ブライアン・ウィルソンは本当に特別な才能で、ビーチボーイズのメンバーには実弟のデニスとカールがいるが、音楽家としての才能はブライアンが飛び抜けている。「サーフズ・アップ」などを聴けばそれは明白である。
しかし、ブライアンの音楽活動からの離脱は比較的早く、ビーチボーイズのアルバム「ペット・サウンド」を巡るバンド内での争いに疲れたブライアンは、ツアー中にパニック発作に襲われ、ライブ活動を見合わせることになり、その後の精神的不調を診ることになった精神科医ユージン・ランディの職権乱用(最終的にはランディは、「ブライアンへの不適切な処方を行った」ことで医師免許を剥奪されることになる)に振り回されることになる。

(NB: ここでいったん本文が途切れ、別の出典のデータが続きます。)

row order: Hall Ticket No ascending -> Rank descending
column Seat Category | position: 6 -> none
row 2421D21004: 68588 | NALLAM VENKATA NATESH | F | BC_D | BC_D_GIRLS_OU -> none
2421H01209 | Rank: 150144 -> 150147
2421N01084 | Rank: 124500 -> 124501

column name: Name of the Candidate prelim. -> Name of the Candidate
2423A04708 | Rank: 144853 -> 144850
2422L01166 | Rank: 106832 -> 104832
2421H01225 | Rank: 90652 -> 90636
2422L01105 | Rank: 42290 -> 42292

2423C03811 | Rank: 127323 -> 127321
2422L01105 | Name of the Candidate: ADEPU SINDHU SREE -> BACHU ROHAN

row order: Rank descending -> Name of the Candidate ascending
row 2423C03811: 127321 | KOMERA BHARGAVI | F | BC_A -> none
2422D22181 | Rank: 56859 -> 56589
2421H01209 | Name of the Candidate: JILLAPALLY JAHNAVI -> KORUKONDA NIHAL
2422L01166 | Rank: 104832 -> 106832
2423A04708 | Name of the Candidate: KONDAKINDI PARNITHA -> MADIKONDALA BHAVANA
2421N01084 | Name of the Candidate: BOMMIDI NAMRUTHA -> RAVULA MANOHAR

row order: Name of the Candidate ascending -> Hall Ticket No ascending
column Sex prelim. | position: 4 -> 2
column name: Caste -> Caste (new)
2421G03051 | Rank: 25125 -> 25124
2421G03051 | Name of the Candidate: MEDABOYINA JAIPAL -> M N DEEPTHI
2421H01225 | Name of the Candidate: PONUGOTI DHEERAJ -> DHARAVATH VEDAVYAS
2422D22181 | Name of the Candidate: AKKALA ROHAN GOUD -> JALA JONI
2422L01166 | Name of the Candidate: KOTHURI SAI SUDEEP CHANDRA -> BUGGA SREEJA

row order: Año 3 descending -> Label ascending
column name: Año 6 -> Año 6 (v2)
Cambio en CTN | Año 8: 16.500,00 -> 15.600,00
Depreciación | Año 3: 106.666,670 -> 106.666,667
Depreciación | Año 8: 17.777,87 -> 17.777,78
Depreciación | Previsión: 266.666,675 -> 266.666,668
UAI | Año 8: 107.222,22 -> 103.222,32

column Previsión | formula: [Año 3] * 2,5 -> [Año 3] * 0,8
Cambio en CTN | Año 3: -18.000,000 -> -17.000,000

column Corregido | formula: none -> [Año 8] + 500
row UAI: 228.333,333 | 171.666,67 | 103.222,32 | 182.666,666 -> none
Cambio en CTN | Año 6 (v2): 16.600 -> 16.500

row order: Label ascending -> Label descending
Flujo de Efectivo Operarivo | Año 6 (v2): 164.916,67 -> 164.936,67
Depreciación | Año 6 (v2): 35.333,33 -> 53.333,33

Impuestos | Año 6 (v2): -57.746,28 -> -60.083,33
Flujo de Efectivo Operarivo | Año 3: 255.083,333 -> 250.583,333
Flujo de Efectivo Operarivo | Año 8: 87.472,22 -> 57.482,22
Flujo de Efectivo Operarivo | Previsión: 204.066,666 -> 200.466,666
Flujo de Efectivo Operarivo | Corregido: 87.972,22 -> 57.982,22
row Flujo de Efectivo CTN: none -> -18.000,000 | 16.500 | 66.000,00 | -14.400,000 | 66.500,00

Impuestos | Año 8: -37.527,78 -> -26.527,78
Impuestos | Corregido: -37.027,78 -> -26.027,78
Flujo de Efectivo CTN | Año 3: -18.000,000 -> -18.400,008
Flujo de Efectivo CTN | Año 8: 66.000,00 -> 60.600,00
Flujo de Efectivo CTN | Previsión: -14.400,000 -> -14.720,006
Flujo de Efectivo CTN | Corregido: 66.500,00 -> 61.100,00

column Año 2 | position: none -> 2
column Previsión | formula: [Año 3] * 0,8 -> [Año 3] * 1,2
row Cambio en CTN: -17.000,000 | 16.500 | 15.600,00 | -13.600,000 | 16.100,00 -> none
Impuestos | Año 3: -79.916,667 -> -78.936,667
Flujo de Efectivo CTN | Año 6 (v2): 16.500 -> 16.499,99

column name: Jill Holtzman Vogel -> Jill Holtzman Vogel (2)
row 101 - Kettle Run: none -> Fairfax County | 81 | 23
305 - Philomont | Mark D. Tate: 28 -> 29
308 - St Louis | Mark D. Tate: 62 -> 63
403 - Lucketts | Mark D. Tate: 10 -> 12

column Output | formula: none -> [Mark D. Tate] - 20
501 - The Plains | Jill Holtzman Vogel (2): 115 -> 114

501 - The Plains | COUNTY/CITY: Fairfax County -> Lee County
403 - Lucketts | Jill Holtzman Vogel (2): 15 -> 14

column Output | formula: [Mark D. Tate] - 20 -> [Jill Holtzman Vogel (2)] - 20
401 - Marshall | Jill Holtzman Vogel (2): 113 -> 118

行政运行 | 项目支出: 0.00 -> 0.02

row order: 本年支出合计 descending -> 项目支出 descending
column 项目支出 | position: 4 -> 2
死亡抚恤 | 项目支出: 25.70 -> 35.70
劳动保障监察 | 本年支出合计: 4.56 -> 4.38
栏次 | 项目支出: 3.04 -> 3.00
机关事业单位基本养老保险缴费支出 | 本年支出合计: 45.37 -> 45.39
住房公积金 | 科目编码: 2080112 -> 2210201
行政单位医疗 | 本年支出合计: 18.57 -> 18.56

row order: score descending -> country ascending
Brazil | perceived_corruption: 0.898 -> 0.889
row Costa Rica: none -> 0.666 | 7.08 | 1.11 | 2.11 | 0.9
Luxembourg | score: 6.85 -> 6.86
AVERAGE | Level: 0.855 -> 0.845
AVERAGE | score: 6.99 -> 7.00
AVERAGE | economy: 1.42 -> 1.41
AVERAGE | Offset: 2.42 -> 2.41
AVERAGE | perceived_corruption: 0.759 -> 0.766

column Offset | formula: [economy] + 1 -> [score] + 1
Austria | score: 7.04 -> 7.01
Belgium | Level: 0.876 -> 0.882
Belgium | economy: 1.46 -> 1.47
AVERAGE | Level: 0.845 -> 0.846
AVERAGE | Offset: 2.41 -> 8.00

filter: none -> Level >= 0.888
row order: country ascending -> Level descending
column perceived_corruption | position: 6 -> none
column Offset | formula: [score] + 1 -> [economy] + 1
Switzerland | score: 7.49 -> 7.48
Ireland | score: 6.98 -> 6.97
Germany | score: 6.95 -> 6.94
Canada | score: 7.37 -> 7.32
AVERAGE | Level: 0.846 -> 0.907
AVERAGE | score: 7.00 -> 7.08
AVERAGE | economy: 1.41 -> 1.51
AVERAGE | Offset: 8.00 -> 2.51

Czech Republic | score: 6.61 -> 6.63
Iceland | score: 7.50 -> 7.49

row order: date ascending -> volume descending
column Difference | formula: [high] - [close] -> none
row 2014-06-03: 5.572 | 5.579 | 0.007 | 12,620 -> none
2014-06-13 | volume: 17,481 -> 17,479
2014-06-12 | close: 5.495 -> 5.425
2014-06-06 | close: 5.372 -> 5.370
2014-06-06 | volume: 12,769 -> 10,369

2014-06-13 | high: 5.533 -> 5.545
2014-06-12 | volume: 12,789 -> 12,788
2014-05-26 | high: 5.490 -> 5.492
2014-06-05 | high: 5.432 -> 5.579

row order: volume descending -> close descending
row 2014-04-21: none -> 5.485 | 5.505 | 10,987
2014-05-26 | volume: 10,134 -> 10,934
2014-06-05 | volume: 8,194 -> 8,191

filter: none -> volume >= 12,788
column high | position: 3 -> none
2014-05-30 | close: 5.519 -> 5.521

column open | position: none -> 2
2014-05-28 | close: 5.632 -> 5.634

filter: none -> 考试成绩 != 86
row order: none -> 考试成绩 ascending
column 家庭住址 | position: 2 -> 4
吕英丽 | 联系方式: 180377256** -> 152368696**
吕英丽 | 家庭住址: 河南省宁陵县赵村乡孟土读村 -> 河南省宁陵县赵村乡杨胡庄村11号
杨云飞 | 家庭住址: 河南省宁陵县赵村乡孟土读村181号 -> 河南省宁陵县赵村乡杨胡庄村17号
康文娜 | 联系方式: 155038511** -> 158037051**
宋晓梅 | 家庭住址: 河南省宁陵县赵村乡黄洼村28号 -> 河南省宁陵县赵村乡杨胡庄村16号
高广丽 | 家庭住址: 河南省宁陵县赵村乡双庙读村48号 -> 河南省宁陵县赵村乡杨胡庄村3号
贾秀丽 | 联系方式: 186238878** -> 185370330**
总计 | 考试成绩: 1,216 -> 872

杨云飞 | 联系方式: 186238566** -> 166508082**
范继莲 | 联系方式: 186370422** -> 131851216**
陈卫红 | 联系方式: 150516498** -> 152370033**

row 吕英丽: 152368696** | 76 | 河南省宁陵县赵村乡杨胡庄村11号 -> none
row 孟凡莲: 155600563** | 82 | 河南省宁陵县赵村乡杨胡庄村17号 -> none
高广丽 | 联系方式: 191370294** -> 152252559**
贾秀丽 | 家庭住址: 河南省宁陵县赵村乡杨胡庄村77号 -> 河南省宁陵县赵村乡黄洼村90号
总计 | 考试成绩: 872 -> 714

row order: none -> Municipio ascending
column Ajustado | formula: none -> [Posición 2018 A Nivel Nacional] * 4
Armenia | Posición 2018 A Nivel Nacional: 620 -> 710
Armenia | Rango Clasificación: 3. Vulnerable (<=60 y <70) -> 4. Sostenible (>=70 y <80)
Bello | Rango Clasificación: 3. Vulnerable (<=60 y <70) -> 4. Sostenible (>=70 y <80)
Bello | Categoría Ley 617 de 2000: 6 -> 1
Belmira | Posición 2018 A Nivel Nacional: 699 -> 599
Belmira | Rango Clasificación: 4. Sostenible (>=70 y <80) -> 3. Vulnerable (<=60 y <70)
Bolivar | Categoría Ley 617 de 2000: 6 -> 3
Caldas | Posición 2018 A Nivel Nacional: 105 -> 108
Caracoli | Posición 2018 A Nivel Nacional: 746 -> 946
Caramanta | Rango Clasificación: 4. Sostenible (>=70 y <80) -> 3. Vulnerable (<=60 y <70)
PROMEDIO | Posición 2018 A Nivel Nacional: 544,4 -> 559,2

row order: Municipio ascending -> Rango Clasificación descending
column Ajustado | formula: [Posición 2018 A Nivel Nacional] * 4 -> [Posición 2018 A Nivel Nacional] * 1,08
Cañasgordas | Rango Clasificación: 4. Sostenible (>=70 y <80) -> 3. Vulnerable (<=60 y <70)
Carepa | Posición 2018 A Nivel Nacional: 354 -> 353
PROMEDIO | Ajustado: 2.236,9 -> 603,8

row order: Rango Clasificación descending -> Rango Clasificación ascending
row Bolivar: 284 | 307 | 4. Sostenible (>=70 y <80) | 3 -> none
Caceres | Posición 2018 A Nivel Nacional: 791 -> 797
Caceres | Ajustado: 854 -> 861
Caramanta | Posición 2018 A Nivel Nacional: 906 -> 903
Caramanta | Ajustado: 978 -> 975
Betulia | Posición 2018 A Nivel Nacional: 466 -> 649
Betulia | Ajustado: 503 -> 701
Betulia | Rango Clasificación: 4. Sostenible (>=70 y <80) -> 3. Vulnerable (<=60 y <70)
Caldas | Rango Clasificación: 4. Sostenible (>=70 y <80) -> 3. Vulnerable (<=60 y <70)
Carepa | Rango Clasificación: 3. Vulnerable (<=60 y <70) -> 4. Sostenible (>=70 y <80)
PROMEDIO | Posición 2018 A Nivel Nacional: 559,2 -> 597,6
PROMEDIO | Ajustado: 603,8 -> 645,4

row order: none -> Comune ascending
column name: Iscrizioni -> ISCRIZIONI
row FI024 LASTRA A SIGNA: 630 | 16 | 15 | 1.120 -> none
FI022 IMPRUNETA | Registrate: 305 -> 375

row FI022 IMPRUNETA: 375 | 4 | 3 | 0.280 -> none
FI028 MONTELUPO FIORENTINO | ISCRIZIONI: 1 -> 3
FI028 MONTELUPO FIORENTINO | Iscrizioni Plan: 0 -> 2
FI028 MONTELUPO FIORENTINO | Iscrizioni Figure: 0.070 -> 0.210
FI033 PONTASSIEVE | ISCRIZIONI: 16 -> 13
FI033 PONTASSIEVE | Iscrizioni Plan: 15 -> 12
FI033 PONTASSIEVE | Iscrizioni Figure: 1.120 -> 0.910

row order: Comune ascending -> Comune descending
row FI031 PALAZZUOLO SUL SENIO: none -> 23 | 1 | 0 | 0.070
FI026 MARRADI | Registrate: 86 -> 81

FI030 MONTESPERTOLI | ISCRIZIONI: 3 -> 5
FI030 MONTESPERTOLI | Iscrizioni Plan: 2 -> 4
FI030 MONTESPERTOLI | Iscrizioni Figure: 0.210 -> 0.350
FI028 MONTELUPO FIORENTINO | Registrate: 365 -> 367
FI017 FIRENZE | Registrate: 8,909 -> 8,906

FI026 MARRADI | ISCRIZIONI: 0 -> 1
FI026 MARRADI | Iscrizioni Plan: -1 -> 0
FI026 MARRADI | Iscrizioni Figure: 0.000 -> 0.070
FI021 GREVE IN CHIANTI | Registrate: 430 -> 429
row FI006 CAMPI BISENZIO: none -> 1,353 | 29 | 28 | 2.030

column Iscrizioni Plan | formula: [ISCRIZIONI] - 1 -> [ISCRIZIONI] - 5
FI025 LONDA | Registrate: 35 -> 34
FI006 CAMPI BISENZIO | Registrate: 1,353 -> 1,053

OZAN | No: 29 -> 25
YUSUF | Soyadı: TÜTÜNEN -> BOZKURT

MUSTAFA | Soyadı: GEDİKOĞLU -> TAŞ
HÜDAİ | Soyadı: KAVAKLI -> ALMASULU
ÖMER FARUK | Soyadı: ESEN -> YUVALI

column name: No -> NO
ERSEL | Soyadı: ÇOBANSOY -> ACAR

本作品でドライブの相棒的存在を務めるジェイソン・ファイン(元「ローリング・ストーン」誌編集者)と知り合った直後も自宅で冷蔵庫の中に隠れていたことがあったそうで(ポール・マッカートニーとの初対面時にも同じようなエピソードがあったはずである)、精神状態がなかなか安定しないことが分かる。

そんな中でブライアン・ウィルソンは音楽活動を続けている。ルーティンワークではなく、様々な新しい実験を行いながらである。この人は音楽に愛された男であり、音楽しかないのだということがありありと伝わってくるドキュメンタリー映画である。